**Exercise instructions:**
What you give back must match the data exactly, minus the pictures.

Before-and-after change data:
------------------------------------------------------------------------

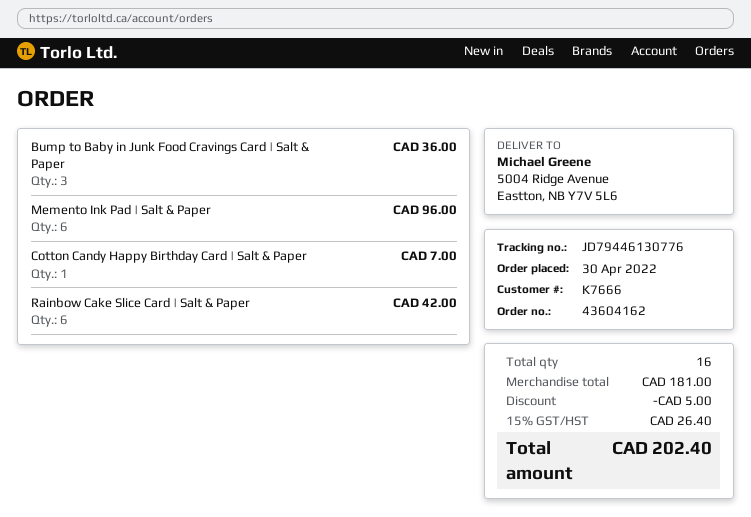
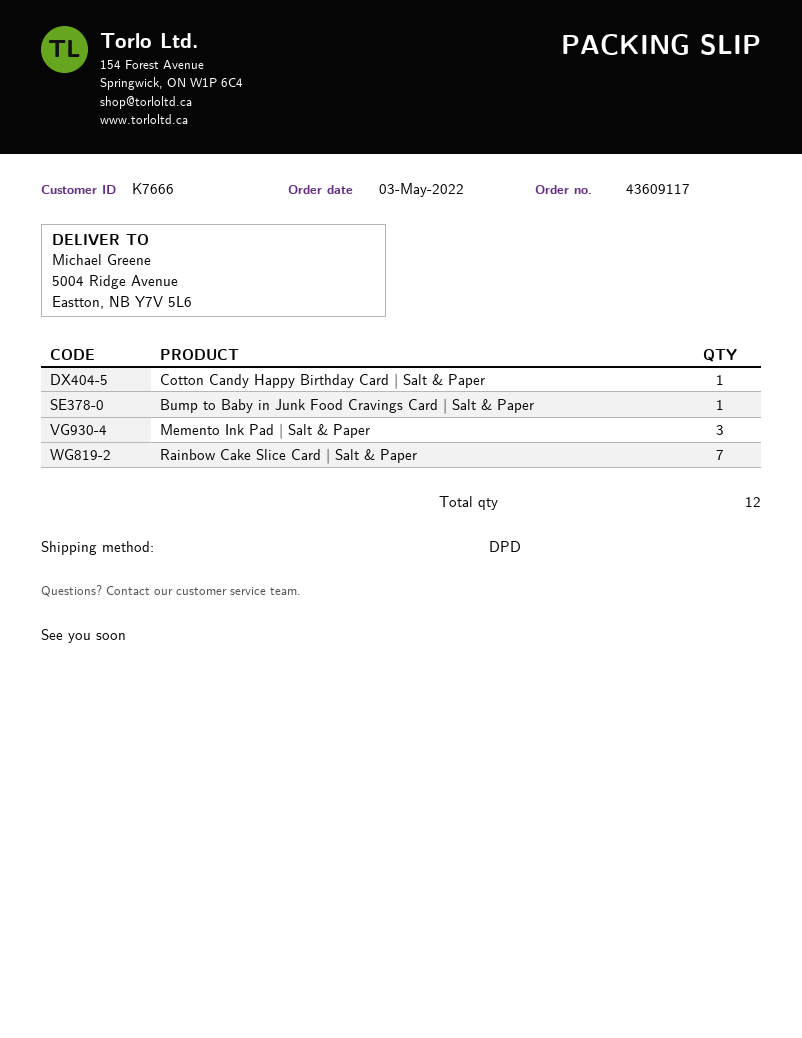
order number: 43604162 -> 43609117
order date: 2022-04-30 -> 2022-05-03
Bump to Baby in Junk Food Cravings Card | Salt & Paper: 3 -> 1
Memento Ink Pad | Salt & Paper: 6 -> 3
Rainbow Cake Slice Card | Salt & Paper: 6 -> 7
total quantity: 16 -> 12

------------------------------------------------------------------------

**Result of the exercise:**
order number: 43604162 -> 43609117
order date: 2022-04-30 -> 2022-05-03
Bump to Baby in Junk Food Cravings Card | Salt & Paper: 3 -> 1
Memento Ink Pad | Salt & Paper: 6 -> 3
Rainbow Cake Slice Card | Salt & Paper: 6 -> 7
total quantity: 16 -> 12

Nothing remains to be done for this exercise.